Mary Huang and Jenna Fizel are founders of Continuum Fashion, a fashion brand that
incorporates their background in interactive design and architecture into expressing fashion with digital softwares
and technological design. Their collection "Myth," is the first 3D printed shoe collection that is ready to wear. They aim
to minimize human touches in order to let the digital design speak for itself,
as well as to show what using computational software can make possible.
Their Laurel tree Sandal, seen at the right, is the first to be made available for purchase.
It exemplifies the organic forms capable by a digital software that is based upon geometric
intricacies, imitating a creative process that could originally be produced by human
signature. A significant detail about the shoe's design is that the 3D printed material
makes it a product of zero waste. Making use of computer softwares ultimately provides a
way to express an artist's image but with higher accessibility.

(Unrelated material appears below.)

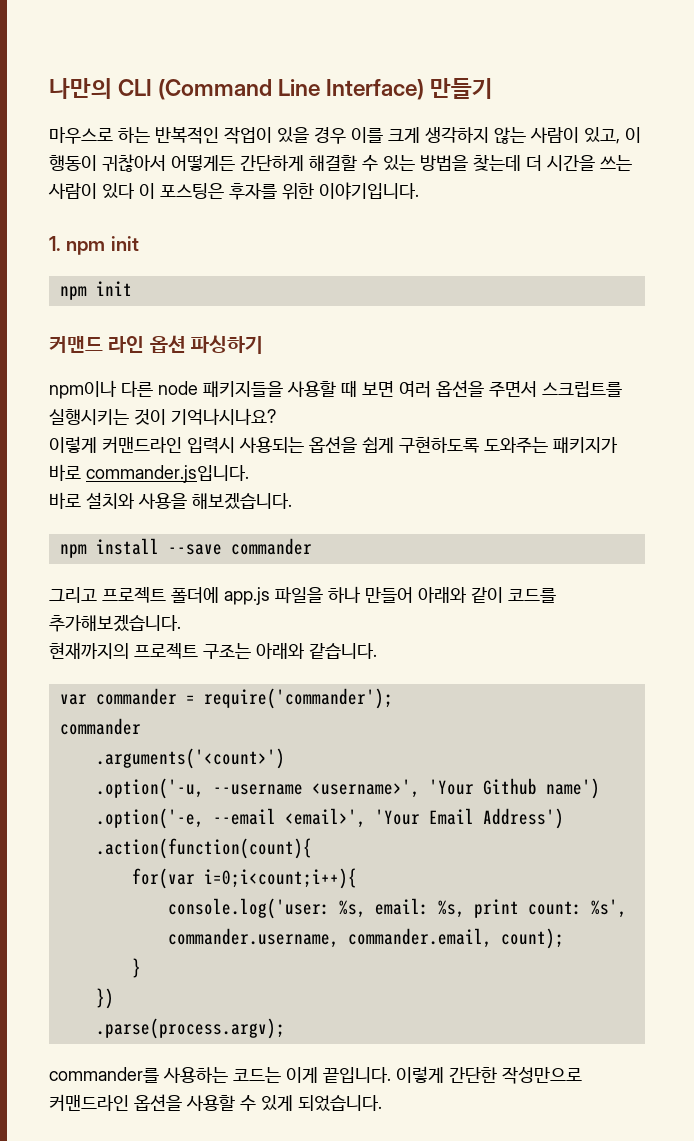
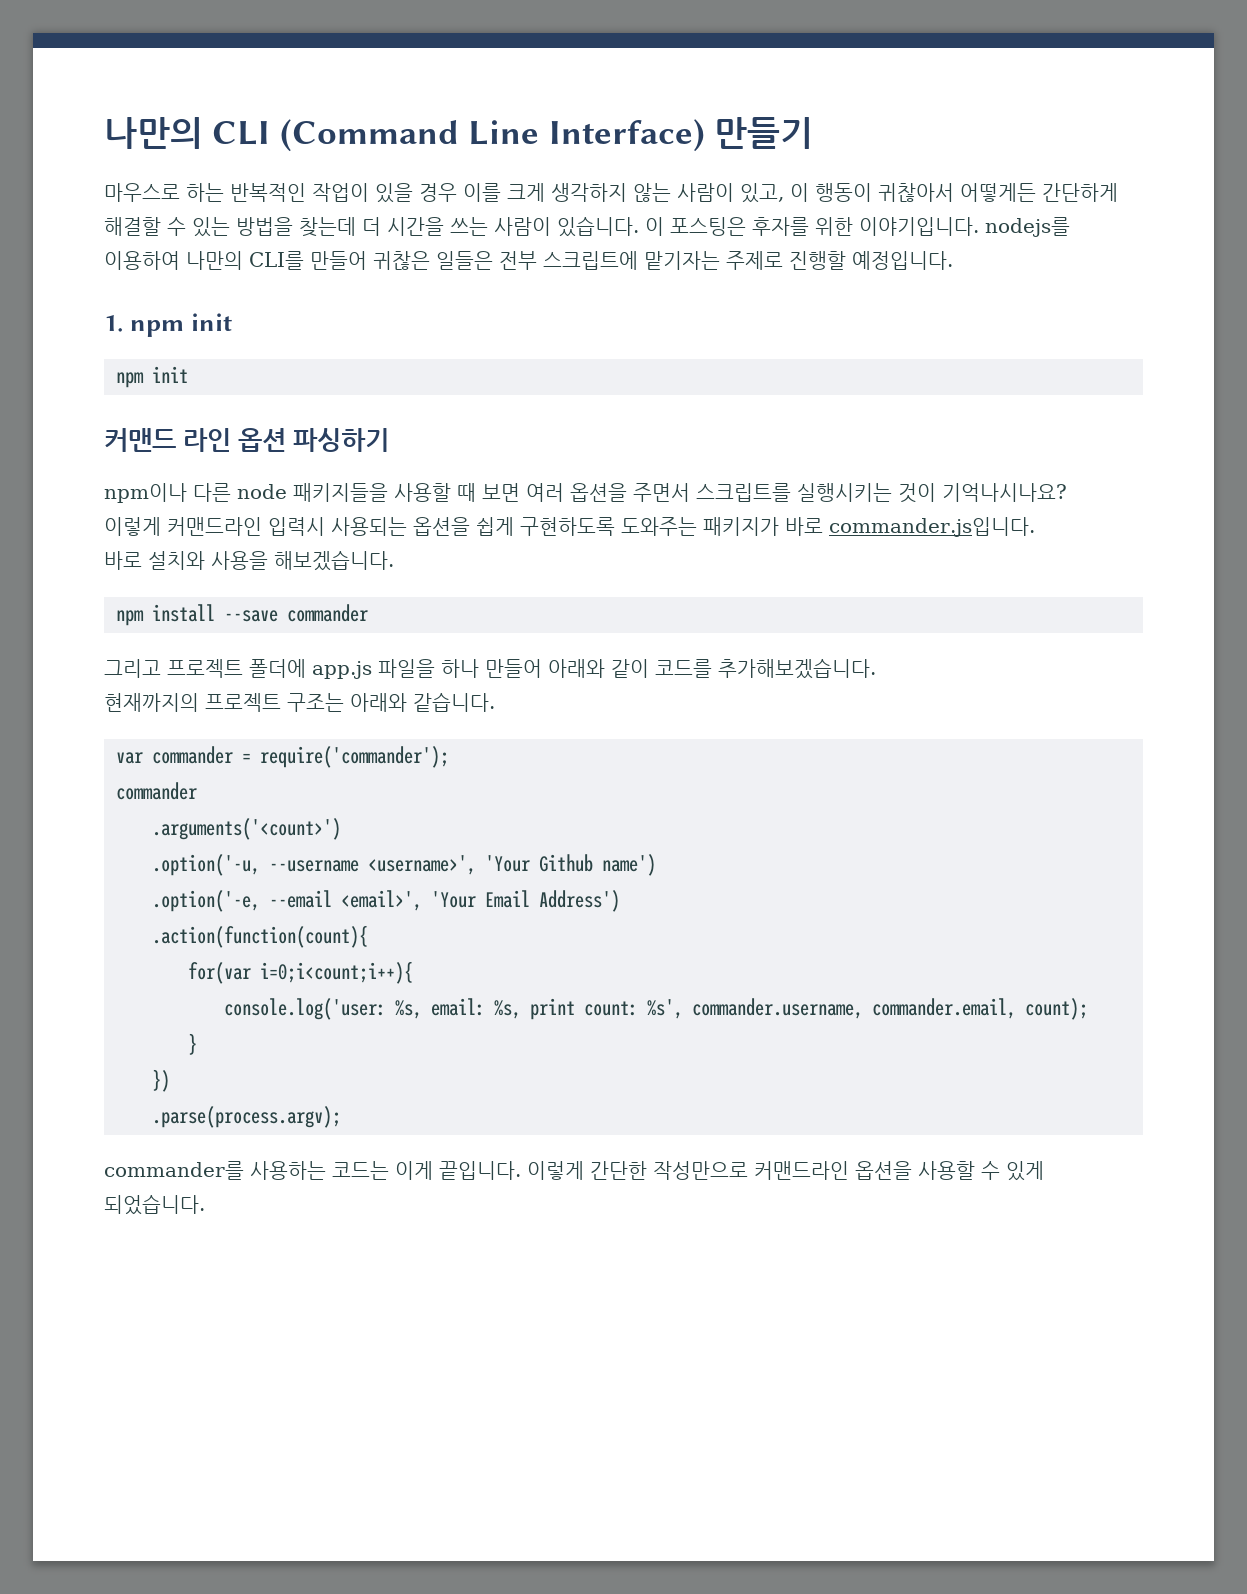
[102,183,135,199] 있다 -> [557,216,639,237] 있습니다.
(419, 191) none -> [985,217,1070,237] [104,251,953,270] nodejs를 이용하여 나만의 CLI를 만들어 귀찮은 일들은 전부 스크립트에 맡기자는 주제로 진행할 예정입니다.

With the modern ability to format a relationship of creativity between an artist and a computer,
there is question about how much of what is being produced is actually able to be considered of
human artistry. I think that the art that is made from an agency of an artist and his computer
could still be deemed as original because the artist is able to determine the extent of the
computer's role. The machine produces what the programmer is putting into it, therefore making
it an extension of the programmer's creativity to produce an original piece of work. Art may be
based on the human experience, but the artist is allowing his experience to be expressed digitally. The computer might not be producing its own form of
"art," because it is conformed by human assessment, yet it is producing based on the artist's own consciousness. The formalization of human aesthetics
is in the hands of the human, who is allowing the aesthetics to be created by the computer. There's no way to truly comprehend the computer's own artistic
mind, however, there's little reasoning to justify that a partnership with an artist cannot allow for art of substance to be created.